Muhammad Ridha Basri
Muhammad Ridha Basri
Penulis adalah mahasiswa Pascasarjana Studi Al-Quran dan Hadis UIN Sunan Kalijaga Yogyakarta
(Sumber foto: Fb Darraz)

“Saya adalah orang yang gelisah,” kata Buya Ahmad Syafii Maarif, seraya sejenak berusaha mengingat-ngingat sesuatu dan kemudian menyusun kalimat selanjutnya. Usia senja sedikit memperlambat daya koordinasi memori, syaraf, dan pita suara.

Pagi itu, di hari Sabtu pekan pertama Agustus 2017, Buya Syafii bersama segenap jajaran redaksi Suara Muhammadiyah menerima tamu dari Malaysia. Mereka di antaranya mewakili Angkatan Belia Islam Malaysia (ABIM), Islamic Reinaissance Malaysia (IRM), Sekolah Pemikiran Asy-Syatibi, Himpunan Lepasan Institusi Pendidikan Malaysia (HALUAN), mahasiswa dari Universiti Sultan Azlan Shah (USAS) Perak, dan mahasiswa Universiti Sains Islam Malaysia (USIM) Negeri Sembilan.

Kedatangan para pemuda negeri jiran ini mengagendakan untuk menimba pengetahuan dan pengalaman pada organisasi civil society di Indonesia dan khususnya pada sosok guru bangsa Syafii Maarif. Ketua Umum PP Muhammadiyah Haedar Nashir sedianya juga dijadwalkan ikut hadir, namun tiba-tiba berhalangan karena harus ke Jakarta. Penulis termasuk salah satu yang ikut dalam forum yang berlangsung santai itu. Dalam pengantarnya, beberapa anak muda ini sudah sangat familiar dengan pemikiran Ahmad Syafii Maarif. Beberapa kali, Buya pernah diundang ke Malaysia untuk memberikan kuliah umum. Terlebih, mentor para pemuda ini, Dato’ Ahmad Farouk Musa, tak lain adalah karib dekat Buya.
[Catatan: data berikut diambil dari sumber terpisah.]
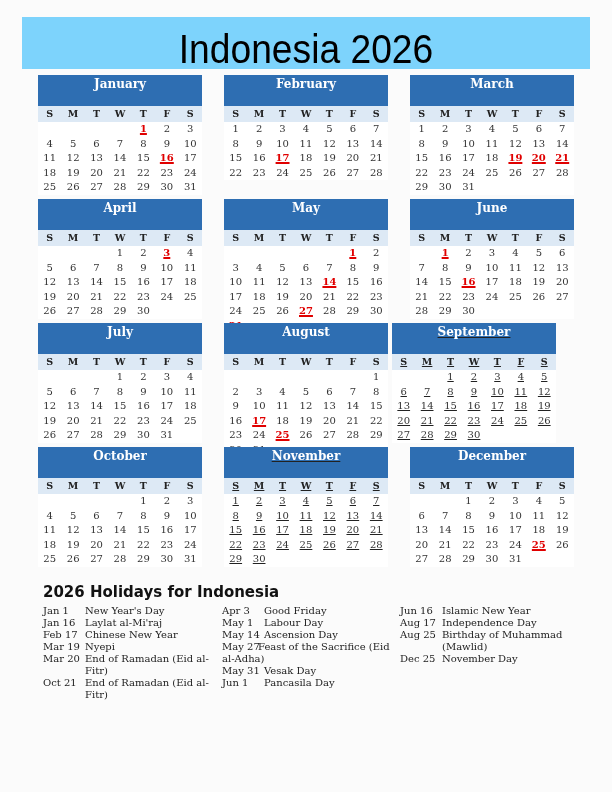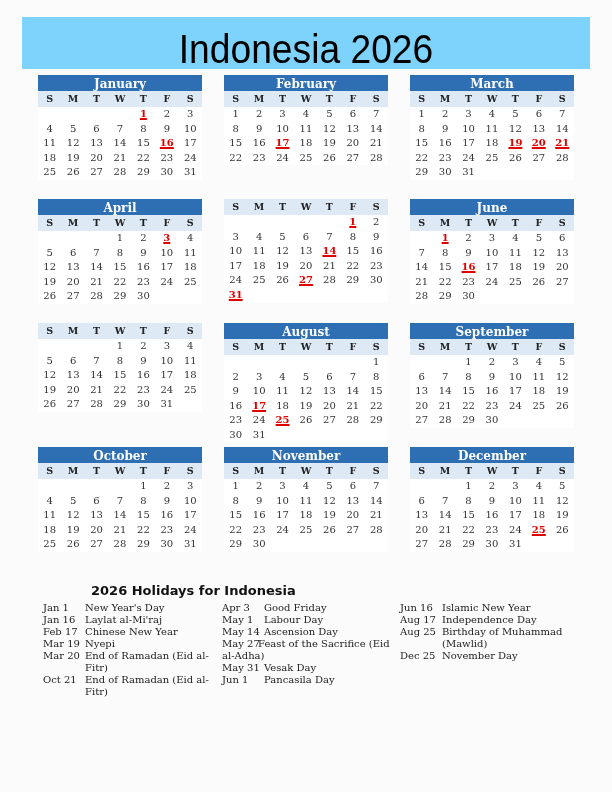--- a/index.html
+++ b/index.html
@@ -20,7 +20,7 @@
     position:absolute; width:164px; background:#fff;
   }
   .month-header {
-    height:16px; background:#2e6eb2; color:#fff; text-align:center;
+    height:31px; background:#2e6eb2; color:#fff; text-align:center;
     font-family:"DejaVu Serif", serif; font-weight:bold; font-size:12px; line-height:18px;
   }
   .dow-row, .week-row { display:flex; }

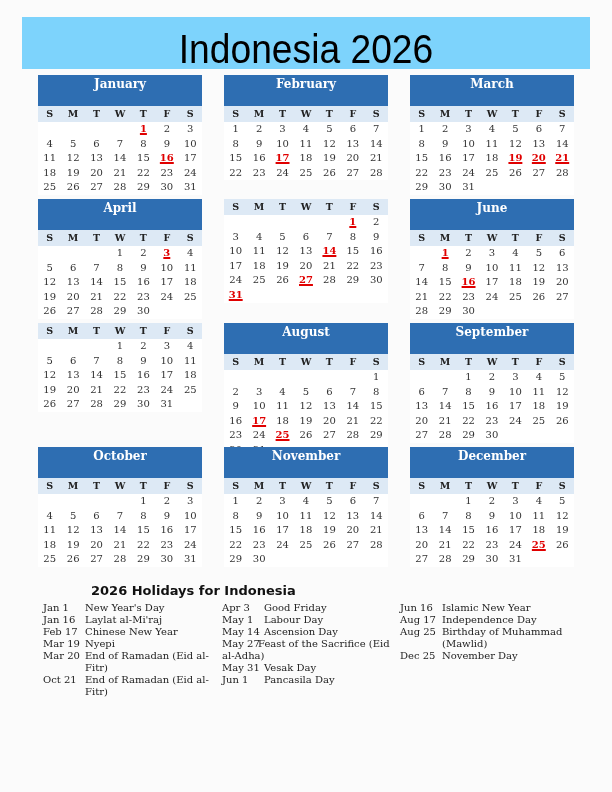--- a/index.html
+++ b/index.html
@@ -276,6 +276,7 @@
       </div>
     </div>
     <div class="month" style="left: 224px; top: 199px;">
+      <div class="month-header">May</div>
       <div class="dow-row">
         <div class="dow">S</div>
         <div class="dow">M</div>

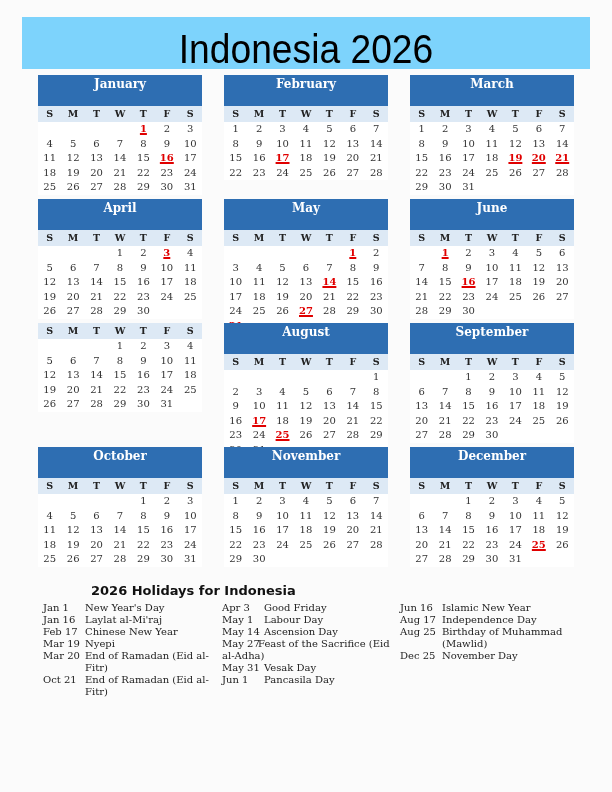--- a/index.html
+++ b/index.html
@@ -399,6 +399,7 @@
       </div>
     </div>
     <div class="month" style="left: 38px; top: 323px;">
+      <div class="month-header">July</div>
       <div class="dow-row">
         <div class="dow">S</div>
         <div class="dow">M</div>

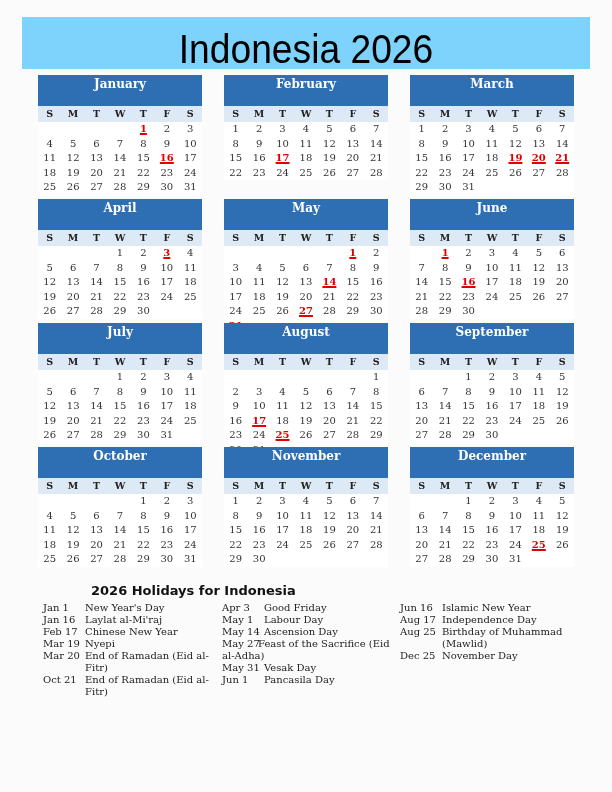--- a/index.html
+++ b/index.html
@@ -521,7 +521,7 @@
         <div class="day"></div>
       </div>
     </div>
-    <div class="month" style="left: 410px; top: 323px;">
+    <div class="month" style="left: 392px; top: 323px; text-decoration: underline;">
       <div class="month-header">September</div>
       <div class="dow-row">
         <div class="dow">S</div>

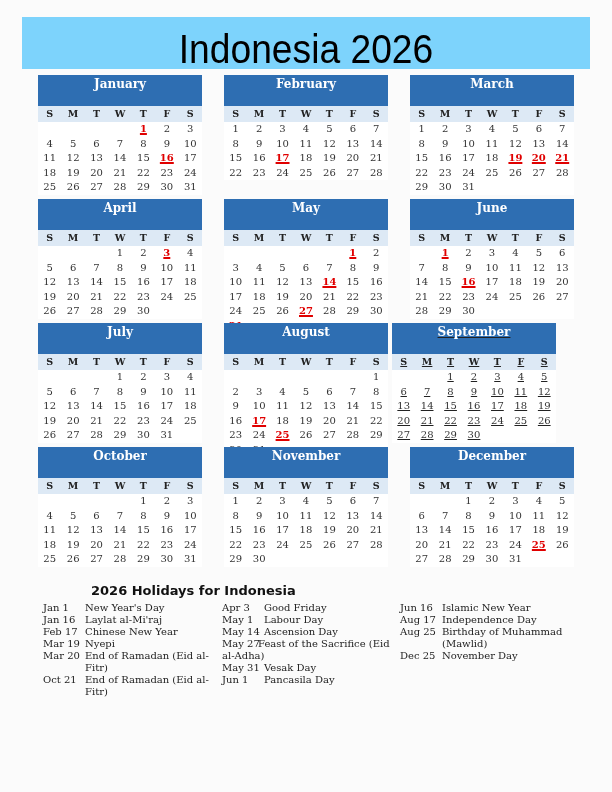--- a/index.html
+++ b/index.html
@@ -635,7 +635,7 @@
         <div class="day">31</div>
       </div>
     </div>
-    <div class="month" style="left: 224px; top: 447px;">
+    <div class="month" style="left: 224px; top: 447px; text-decoration: underline;">
       <div class="month-header">November</div>
       <div class="dow-row">
         <div class="dow">S</div>

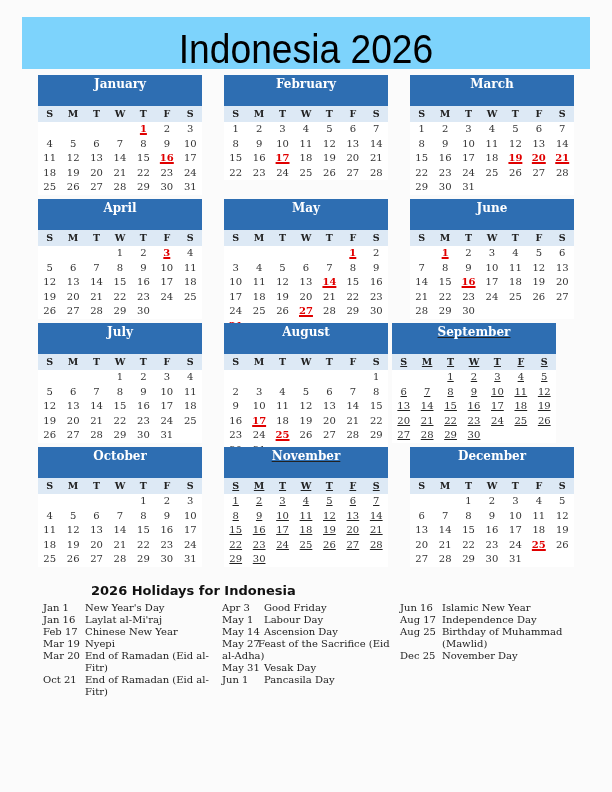--- a/index.html
+++ b/index.html
@@ -37,7 +37,7 @@
     position:absolute; left:43px; top:583px; width:560px;
   }
   .hol-title {
-    font-family:"DejaVu Sans", sans-serif; font-weight:bold; font-size:13px; color:#111; margin-bottom:4px;margin-left:48px;
+    font-family:"DejaVu Sans", sans-serif; font-weight:bold; font-size:15px; color:#111; margin-bottom:4px;
   }
   .hol-cols { position:relative; }
   .hol-col { position:absolute; top:0; width:176px; }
Dalam kalimat selanjutnya, Buya Syafii terlihat berusaha menumpahkan apa yang selama ini membebani pikirannya. Seperti biasa, Buya Syafii selalu bersemangat dan seolah menemukan harapan baru setiap bertemu dengan anak-anak muda. Di pundak anak muda, Buya menitipkan segenggam harapan bahwa seburuk apa pun keadaan sekarang dan masa silam, tidak ada alasan untuk pesimis. Seberkas cahaya mungkin akan segera terbit dari ufuk timur yang akan segera menjelang di tangan intelektual muda yang tercerahkan.

Kegelisahan yang pertama, ujar Buya Syafii, adalah kondisi dunia Arab yang sedang jatuh. Menurutnya, peradaban Arab sedang berada di titik nadir. Dunia Arab harus diselamatkan. Peradaban yang telah runtuh ini jangan lagi direproduksi dan disebarluaskan ke seluruh penjuru dunia. Peradaban Arab yang pernah berjaya ratusan tahun yang lalu, kini tinggal kenangan. Sulit untuk bisa berharap, dunia Arab akan segera bangkit dalam waktu dekat.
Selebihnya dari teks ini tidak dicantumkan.